#### Dataset content ####

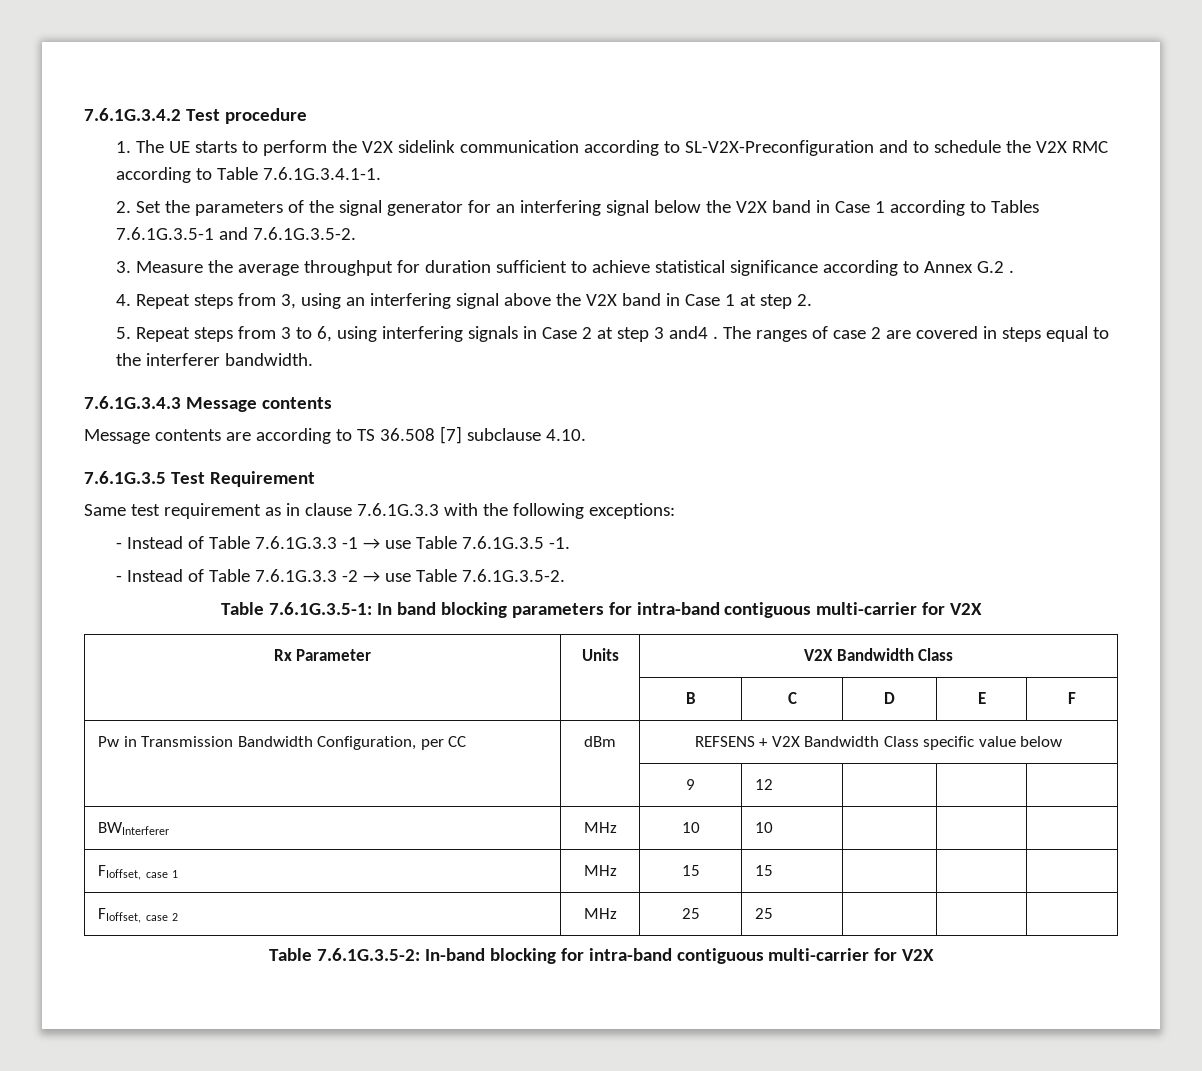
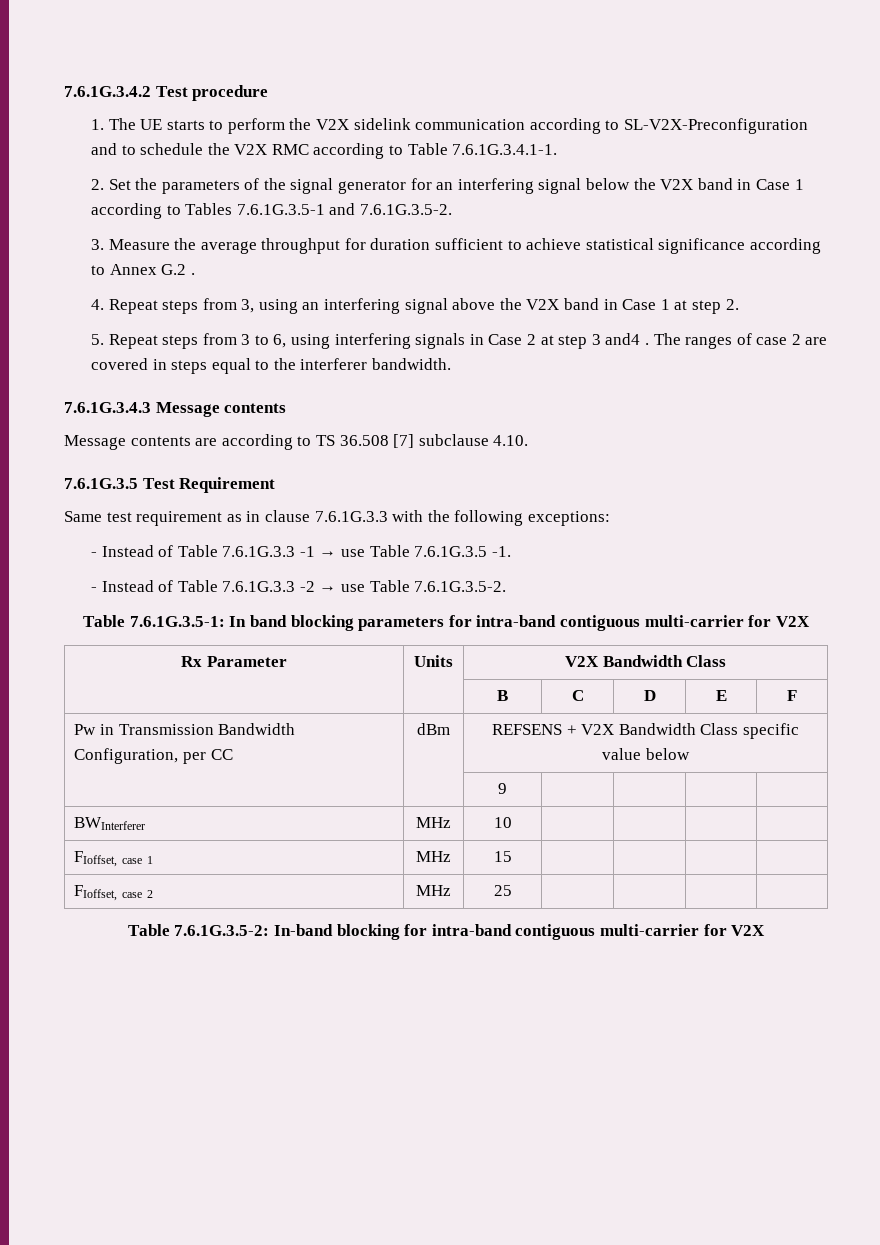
- | | 9 | 12 | | |
+ | | 9 | | | |
- BWInterferer | MHz | 10 | 10 | | |
+ BWInterferer | MHz | 10 | | | |
- FIoffset, case 1 | MHz | 15 | 15 | | |
+ FIoffset, case 1 | MHz | 15 | | | |
- FIoffset, case 2 | MHz | 25 | 25 | | |
+ FIoffset, case 2 | MHz | 25 | | | |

####

Try it:
Repeat only the lines from the one holding "- FIoffset, case 1 | MHz | 15 | 15 | | |" through the last line of the data.

The completed task:
- FIoffset, case 1 | MHz | 15 | 15 | | |
+ FIoffset, case 1 | MHz | 15 | | | |
- FIoffset, case 2 | MHz | 25 | 25 | | |
+ FIoffset, case 2 | MHz | 25 | | | |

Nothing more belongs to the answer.